— Занемог?

— Отходит! — ответил кормщик, глядя на Иевлева.

Царь наклонился к Сильвестру Петровичу, взял его руку, кликнул лекаря. Ноздри короткого носа Петра трепетали, зрачки выпуклых глаз блестели гневно и ярко, рот под жесткими щетинистыми усами был крепко сжат. Лекарь оттиснул кормщика, солдаты с факелами подошли ближе.

Рябов встал с колен, взглянул Петру в глаза.

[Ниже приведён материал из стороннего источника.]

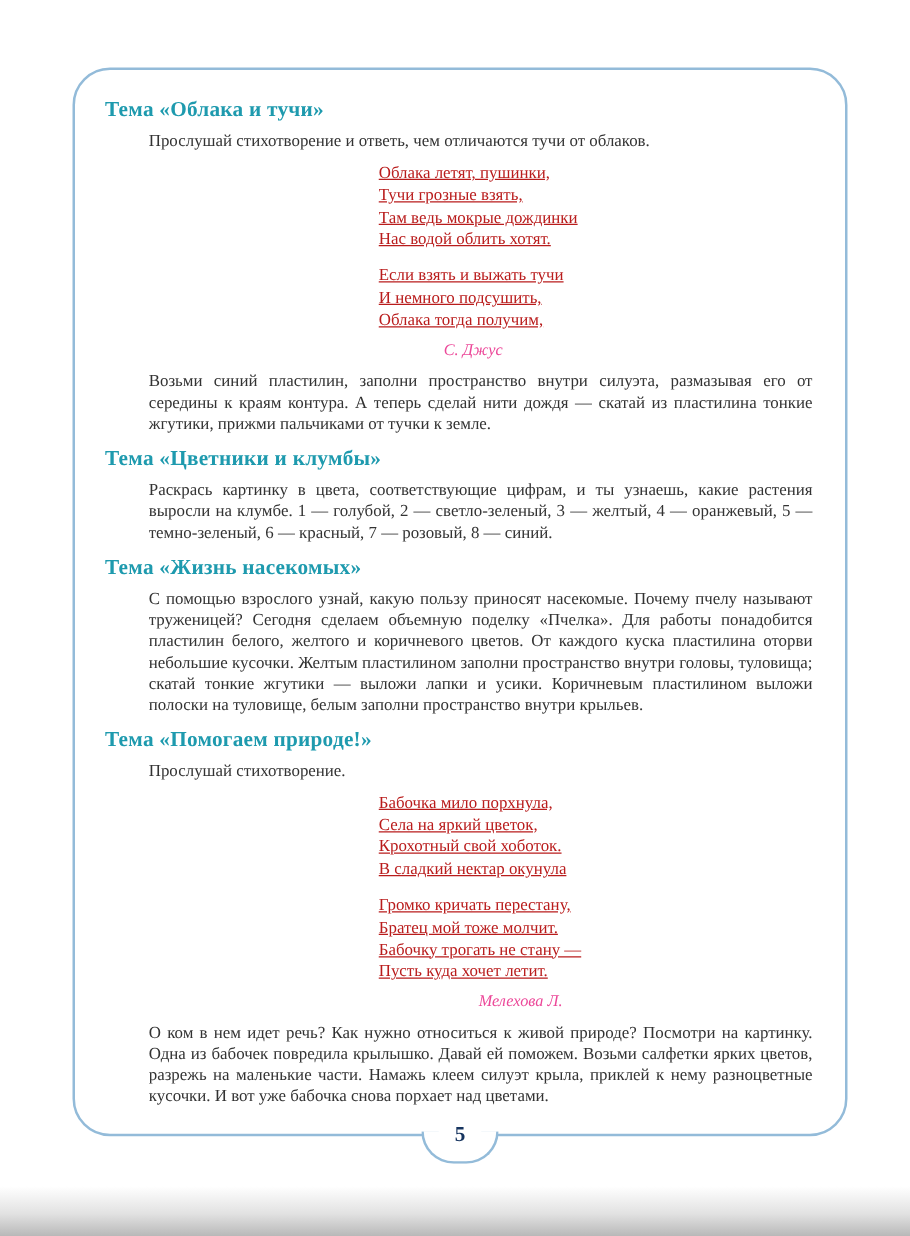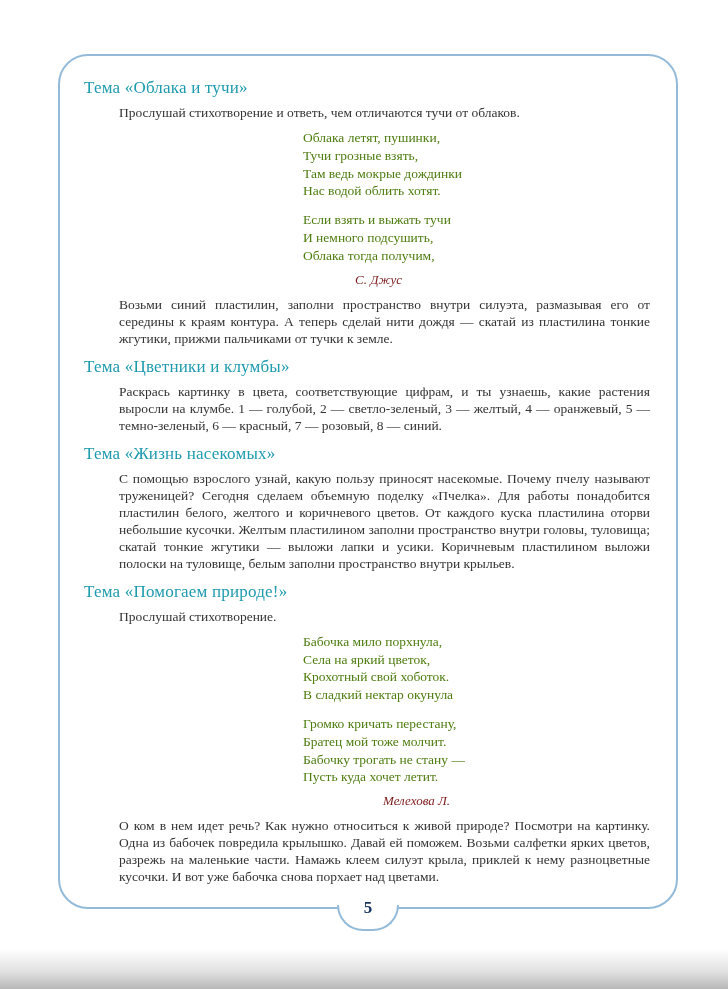--- a/index.html
+++ b/index.html
@@ -42,7 +42,7 @@
   .section { margin-bottom: 4px; }
   .section-heading {
     color: #1e9aae;
-    font-weight: normal;
+    font-weight: bold;
     font-size: 17px;
     margin: 10px 0 6px 0;
     letter-spacing: 0.2px;

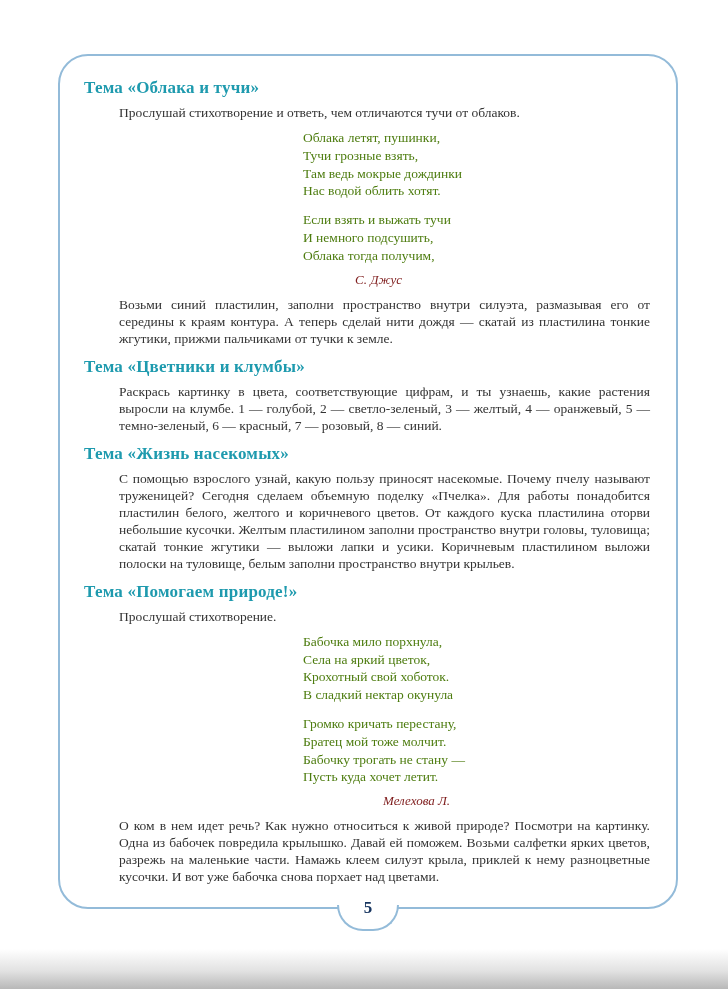--- a/index.html
+++ b/index.html
@@ -59,7 +59,8 @@
     margin: 8px 0 6px 184px;
     font-size: 13.5px;
     line-height: 1.32;
-    color: #4d7c0f;
+    color: #b91c1c;
+    text-decoration: underline;
   }
   .stanza { margin-bottom: 11px; }
   .poem-line { white-space: nowrap; }

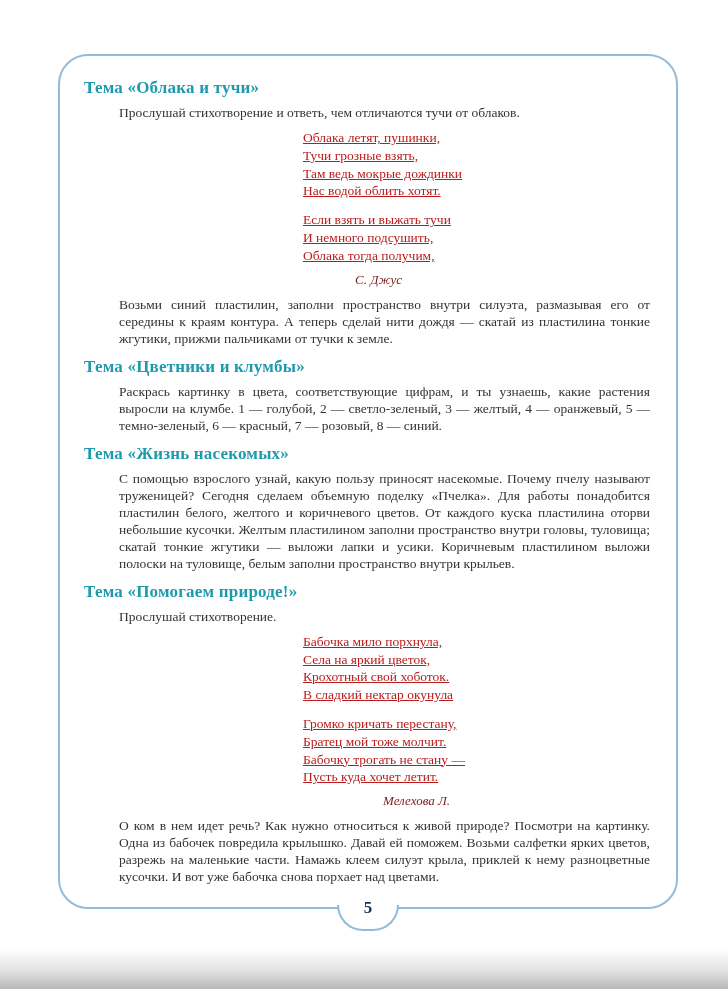--- a/index.html
+++ b/index.html
@@ -67,7 +67,7 @@
   .poem-author {
     font-style: italic;
     font-size: 13px;
-    color: #7f1d1d;
+    color: #ec4899;
     margin-top: -4px;
     margin-bottom: 8px;
   }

Они долго смотрели друг на друга, оба огромные, на голову выше всех свитских, и внезапно лицо Петра — загорелое, обветренное, суровое — словно бы незаметно дрогнуло и на короткое мгновение смягчилось. Он за плечи притянул Рябова к себе и, ничего не говоря, с удивленным и небывало-ласковым выражением глаз, трижды, уколов жесткими усами, поцеловал в губы; потом, как бы устыдившись этого своего поступка, но все еще крепко держа кормщика за плечо, оборотился к Иевлеву, над которым хлопотал иноземец-лекарь.

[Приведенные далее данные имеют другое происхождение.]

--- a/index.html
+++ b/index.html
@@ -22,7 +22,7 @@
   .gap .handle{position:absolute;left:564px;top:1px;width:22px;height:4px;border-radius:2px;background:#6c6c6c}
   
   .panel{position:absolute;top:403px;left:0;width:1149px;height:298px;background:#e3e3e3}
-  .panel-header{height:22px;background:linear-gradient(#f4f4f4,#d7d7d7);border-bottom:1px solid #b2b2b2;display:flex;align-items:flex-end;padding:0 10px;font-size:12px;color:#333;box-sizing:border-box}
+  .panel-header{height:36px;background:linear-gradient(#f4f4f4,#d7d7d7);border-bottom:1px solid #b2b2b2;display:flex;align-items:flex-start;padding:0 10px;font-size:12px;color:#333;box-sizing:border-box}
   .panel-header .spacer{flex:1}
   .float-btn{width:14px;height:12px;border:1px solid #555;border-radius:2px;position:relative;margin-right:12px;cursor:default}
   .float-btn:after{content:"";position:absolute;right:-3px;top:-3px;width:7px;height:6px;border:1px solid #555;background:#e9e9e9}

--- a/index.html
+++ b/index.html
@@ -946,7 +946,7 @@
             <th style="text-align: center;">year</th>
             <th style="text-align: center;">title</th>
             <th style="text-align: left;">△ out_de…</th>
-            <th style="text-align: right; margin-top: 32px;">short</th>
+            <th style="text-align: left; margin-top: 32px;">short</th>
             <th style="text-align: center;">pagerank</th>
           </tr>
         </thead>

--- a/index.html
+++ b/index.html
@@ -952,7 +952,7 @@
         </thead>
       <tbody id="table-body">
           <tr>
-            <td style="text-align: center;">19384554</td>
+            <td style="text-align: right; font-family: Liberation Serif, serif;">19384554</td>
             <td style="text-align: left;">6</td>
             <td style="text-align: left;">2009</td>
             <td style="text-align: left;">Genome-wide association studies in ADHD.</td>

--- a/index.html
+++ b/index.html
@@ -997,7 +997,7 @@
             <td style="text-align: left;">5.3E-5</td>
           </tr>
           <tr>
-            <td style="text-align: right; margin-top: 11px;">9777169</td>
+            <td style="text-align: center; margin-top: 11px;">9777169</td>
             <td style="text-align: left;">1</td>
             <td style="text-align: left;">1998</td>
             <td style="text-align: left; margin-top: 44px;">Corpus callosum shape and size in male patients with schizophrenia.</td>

— Was?[3] — грубо спросил у него Петр.

Тот успокоительно закивал.

Перепуганный и оттого неловкий, острожный кузнец зубилом отворял цепь, чадили и трещали факелы; постаревший, с отеками под глазами Апраксин аккуратно разводил в кружке коньяк с водою. Петр, все держа Рябова за плечо, с тревогою всматривался в лицо Иевлева. Продолжая делать мускулистыми, голыми, поросшими волосами руками свою работу, лекарь быстро, сурово, по-немецки объяснял, что, весьма вероятно, капитан-командор и скончается, так как кровь покинула многие хранилища, хоть, впрочем, отчаиваться еще рано.

— Вон еще — цепь! — крикнул Петр кузнецу. — На кормщике!

Тот, робея царя, свиты, чадящих факелов, подошел к Рябову, упер зубило, ударил молотом. Зубило со скрежетом сорвалось.